• _EXERCISE_: For the entries below, repeat exactly each line starting with the one that contains "[304,285,350,294] a new" and going on through the one that contains "[929,361,1020,374] ruandl.rb ->", and no others.

━━━━━ PROVIDED ENTRIES ━━━━━

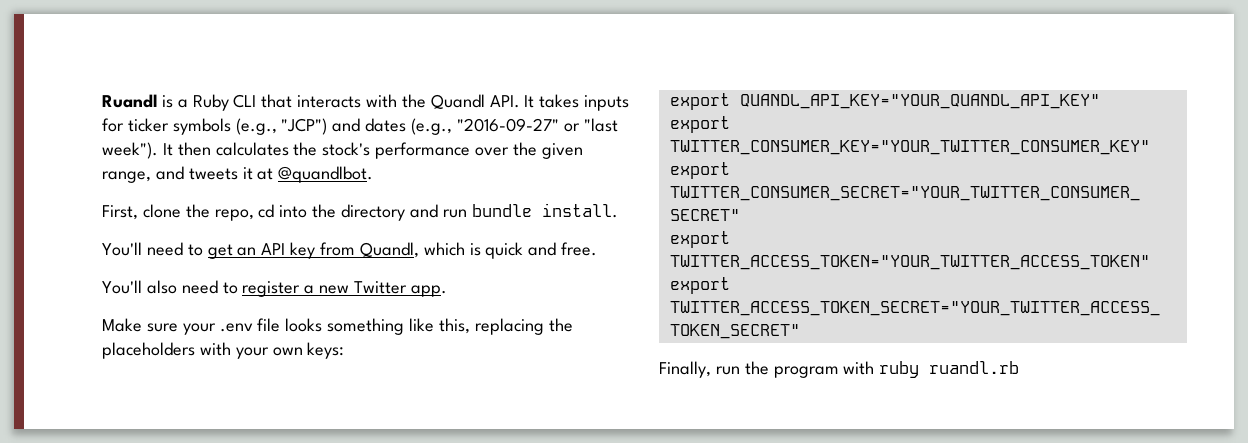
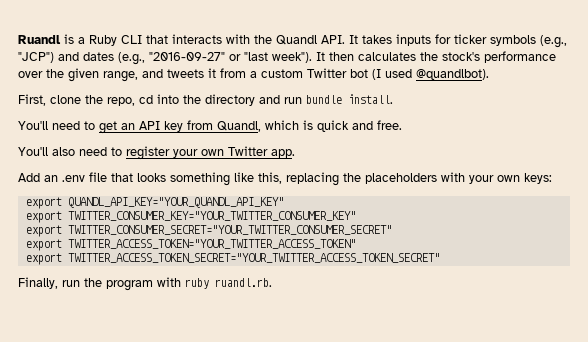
[257,166,374,183] at @quandlbot. -> [220,68,489,80] from a custom Twitter bot (I used @quandlbot).
[304,285,350,294] a new -> [173,149,224,158] your own
[102,318,216,335] Make sure your -> [18,173,58,182] Add an
(281, 325) none -> [111,173,133,182] that
[929,361,1020,374] ruandl.rb -> [215,278,272,287] ruandl.rb.

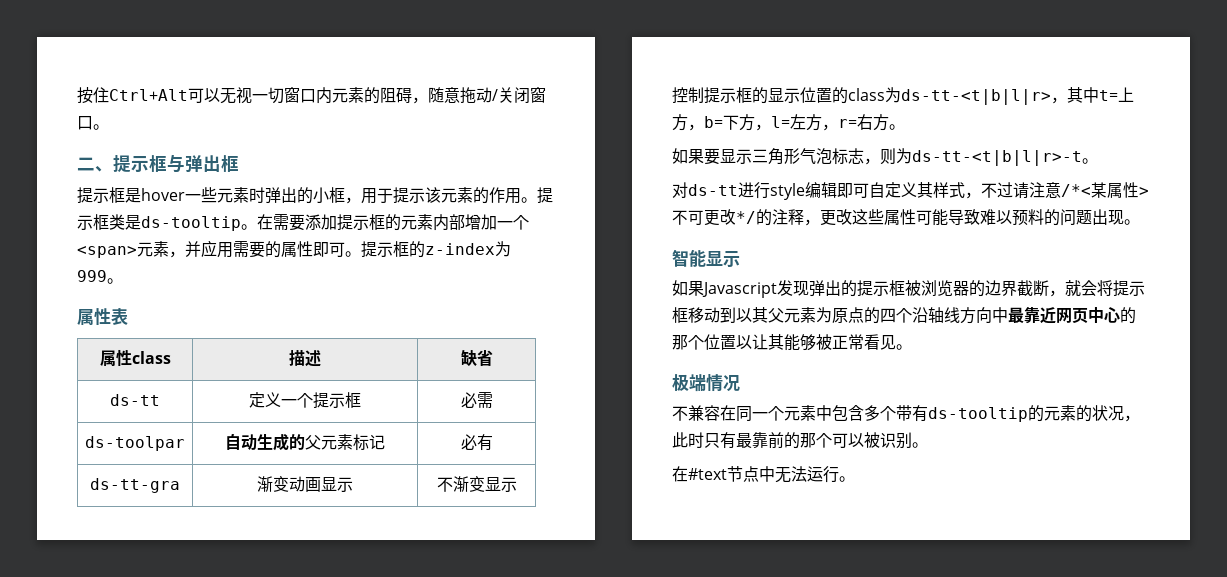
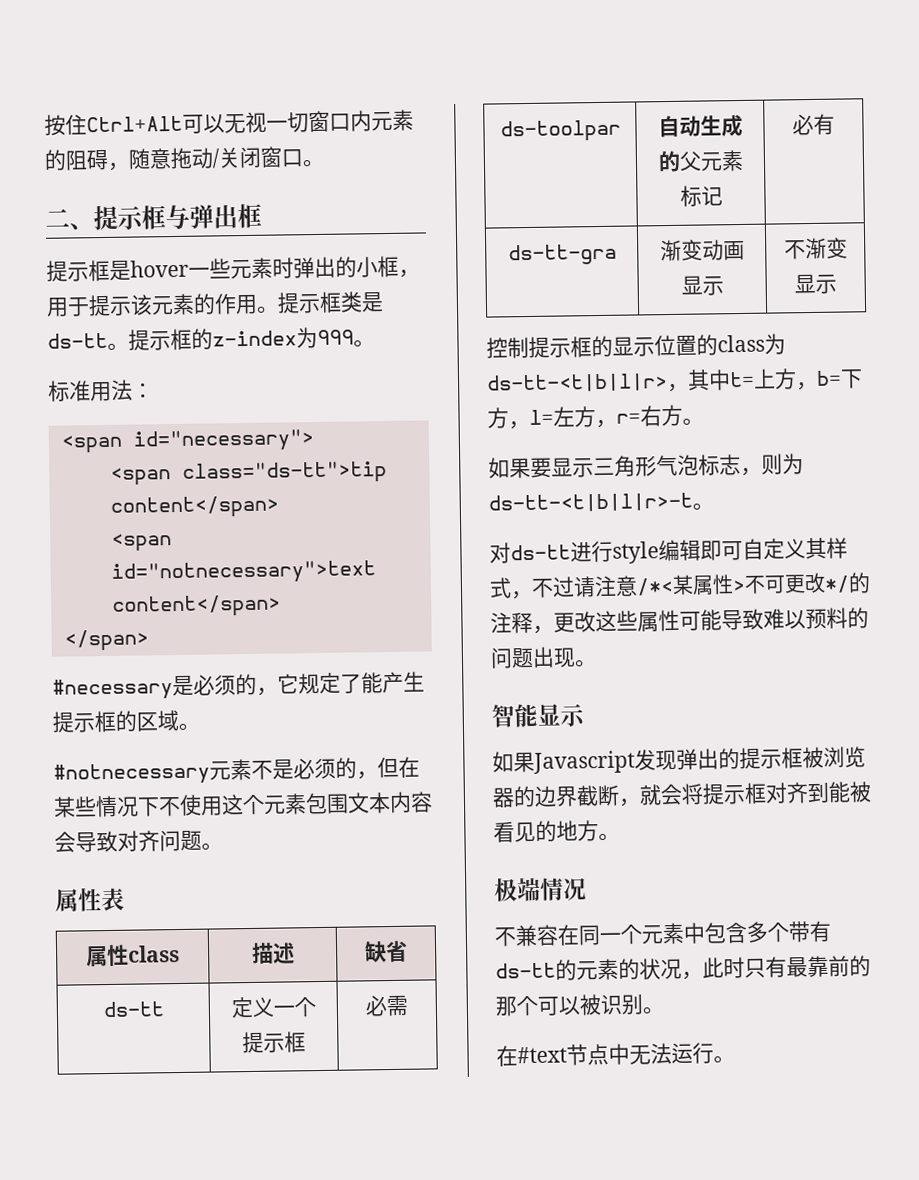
[141,214,529,231] [77,240,345,258] ds-tooltip。在需要添加提示框的元素内部增加一个<span>元素，并应用需要的属性即可 -> [47,332,108,349] ds-tt
(123, 281) none -> [48,379,154,402] [60,429,315,454] [109,461,387,486] [109,495,279,519] [110,533,172,552] [110,560,376,585] [111,594,281,618] [63,629,149,652] [52,671,425,701] [52,709,200,733] [53,756,420,786] [53,791,433,818] [54,829,223,853] // 标准用法： // <span id="necessary"> // <span class="ds-tt">tip content</span> // <span id="notnecessary">text content</span> // </span> // #necessary是必须的，它规定了能产生提示框的区域。 // #notnecessary元素不是必须的，但在某些情况下不使用这个元素包围文本内容会导致对齐问题。
[688,307,1136,324] [672,334,896,351] 移动到以其父元素为原点的四个沿轴线方向中最靠近网页中心的那个位置以让其能够被正常看见 -> [765,781,872,804] [493,820,599,843] 对齐到能被看见的地方
[928,407,1028,422] ds-tooltip -> [495,962,556,979] ds-tt

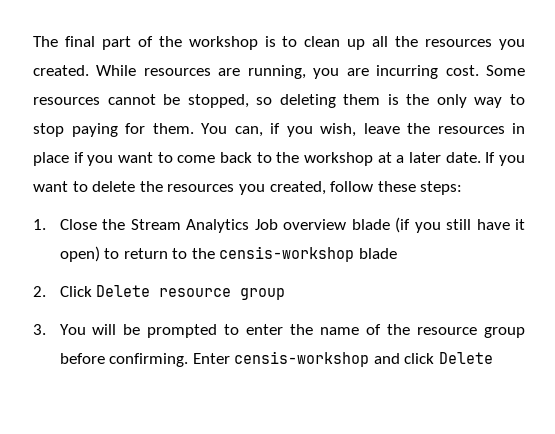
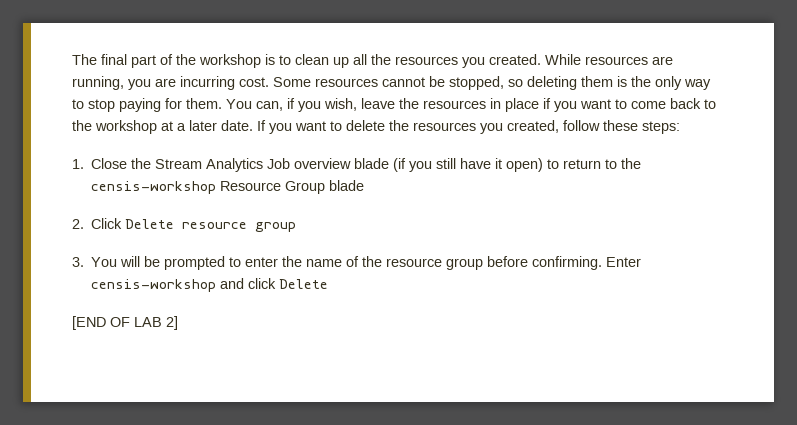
(355, 254) none -> [220,181,326,194] Resource Group
(494, 358) none -> [72,316,178,330] // [END OF LAB 2]

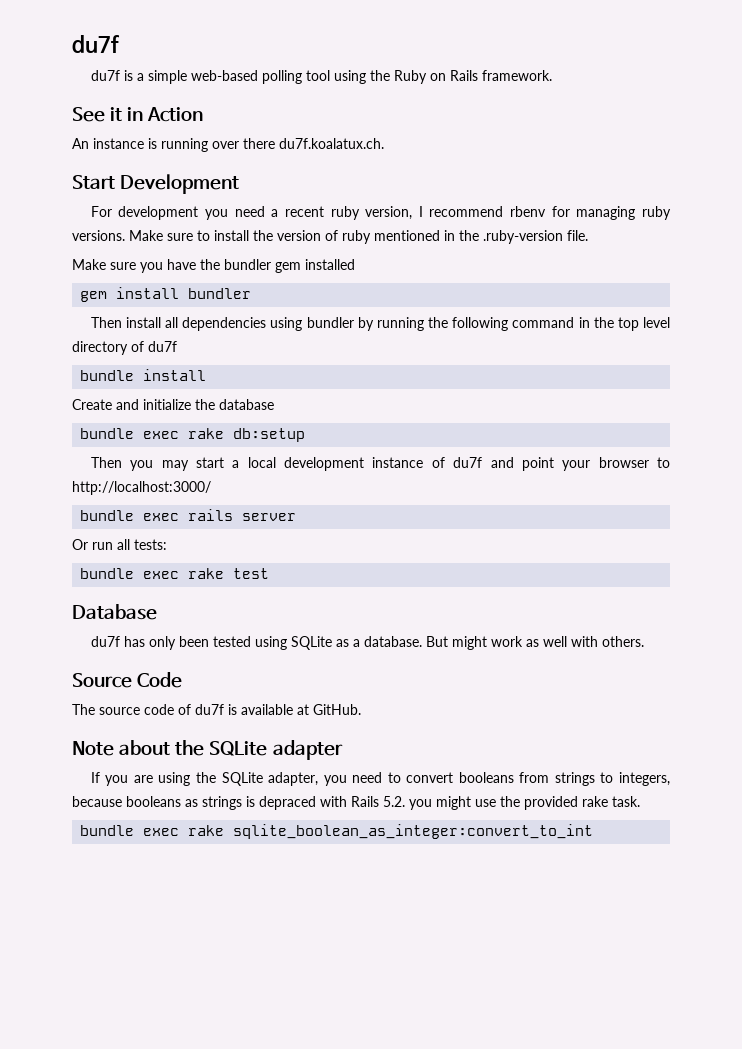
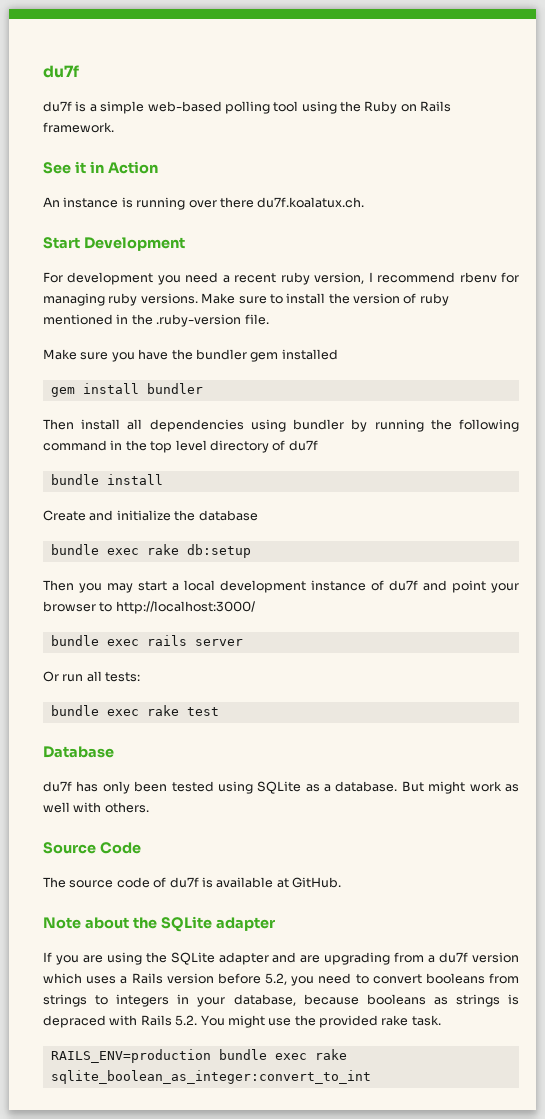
[268,772,319,786] adapter, -> [218,952,519,965] [43,973,287,985] adapter and are upgrading from a du7f version which uses a Rails version before 5.2,
[619,772,670,786] integers, -> [116,994,296,1007] integers in your database,
[409,799,432,810] you -> [200,1015,225,1026] You
(640, 801) none -> [50,1049,211,1063] RAILS_ENV=production

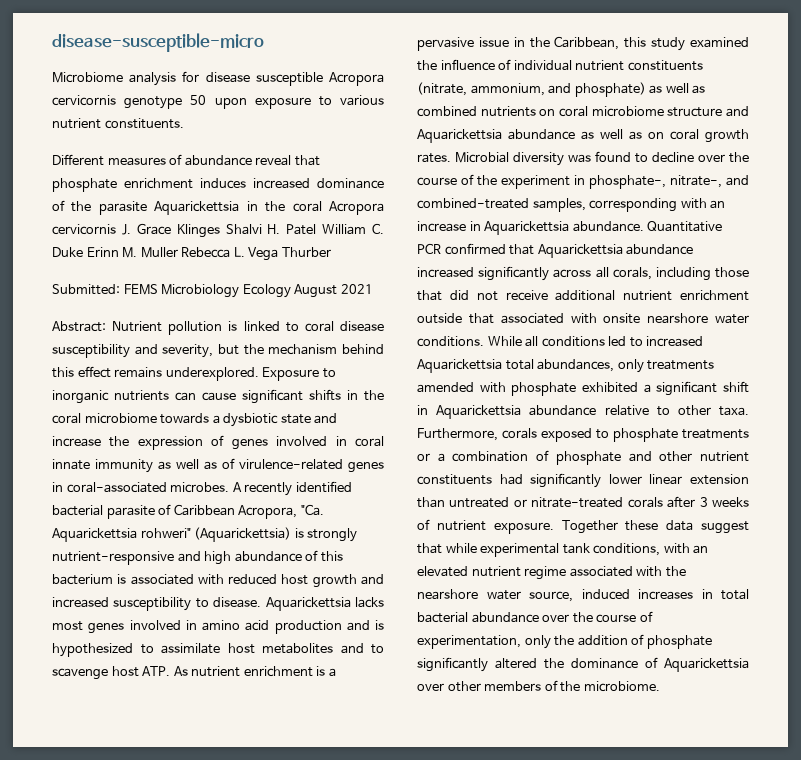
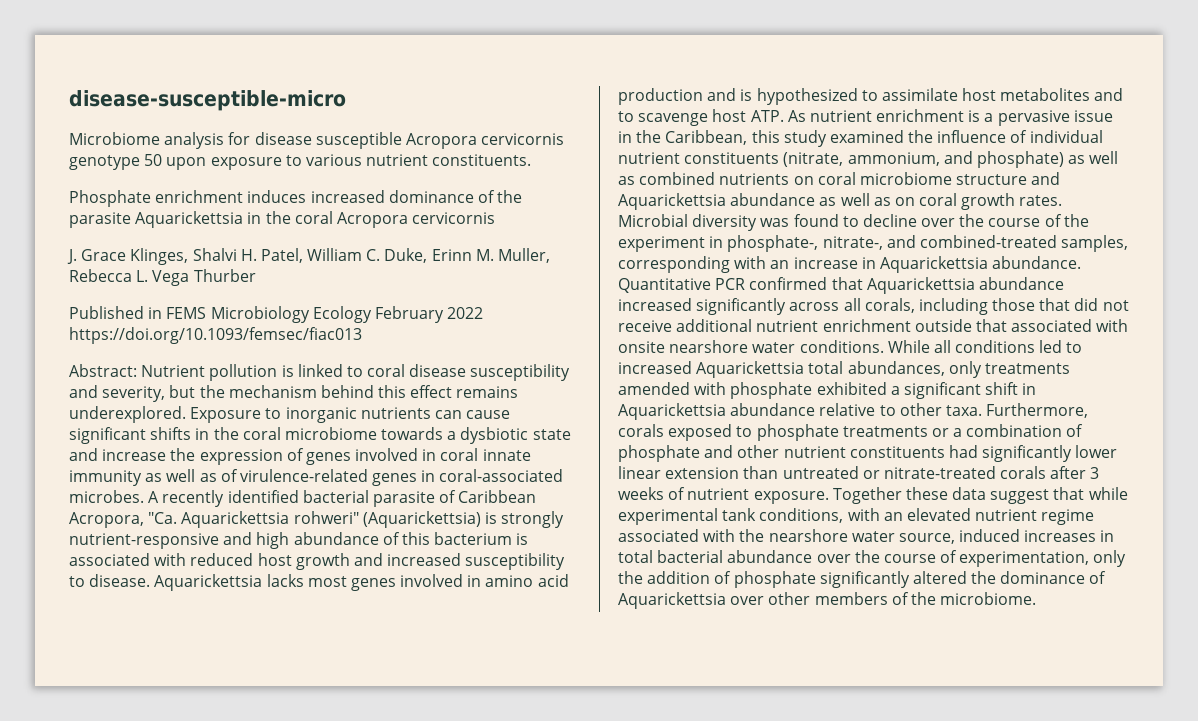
[52,154,320,166] [52,178,117,192] Different measures of abundance reveal that phosphate -> [69,190,151,207] Phosphate
(116, 229) none -> (496, 218) //
[176,224,220,238] Klinges -> [130,248,189,265] Klinges,
[286,224,317,235] Patel -> [260,248,303,263] Patel,
[52,247,83,257] Duke -> [384,248,428,263] Duke,
[140,247,178,258] Muller -> [498,248,551,263] Muller,
[52,284,120,295] Submitted: -> [69,306,163,319] Published in
[294,284,373,298] August 2021 -> [374,306,484,323] [69,327,362,344] February 2022 https://doi.org/10.1093/femsec/fiac013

━━━━━

• _TASK RESPONSE_:
[304,285,350,294] a new -> [173,149,224,158] your own
[102,318,216,335] Make sure your -> [18,173,58,182] Add an
(281, 325) none -> [111,173,133,182] that
[929,361,1020,374] ruandl.rb -> [215,278,272,287] ruandl.rb.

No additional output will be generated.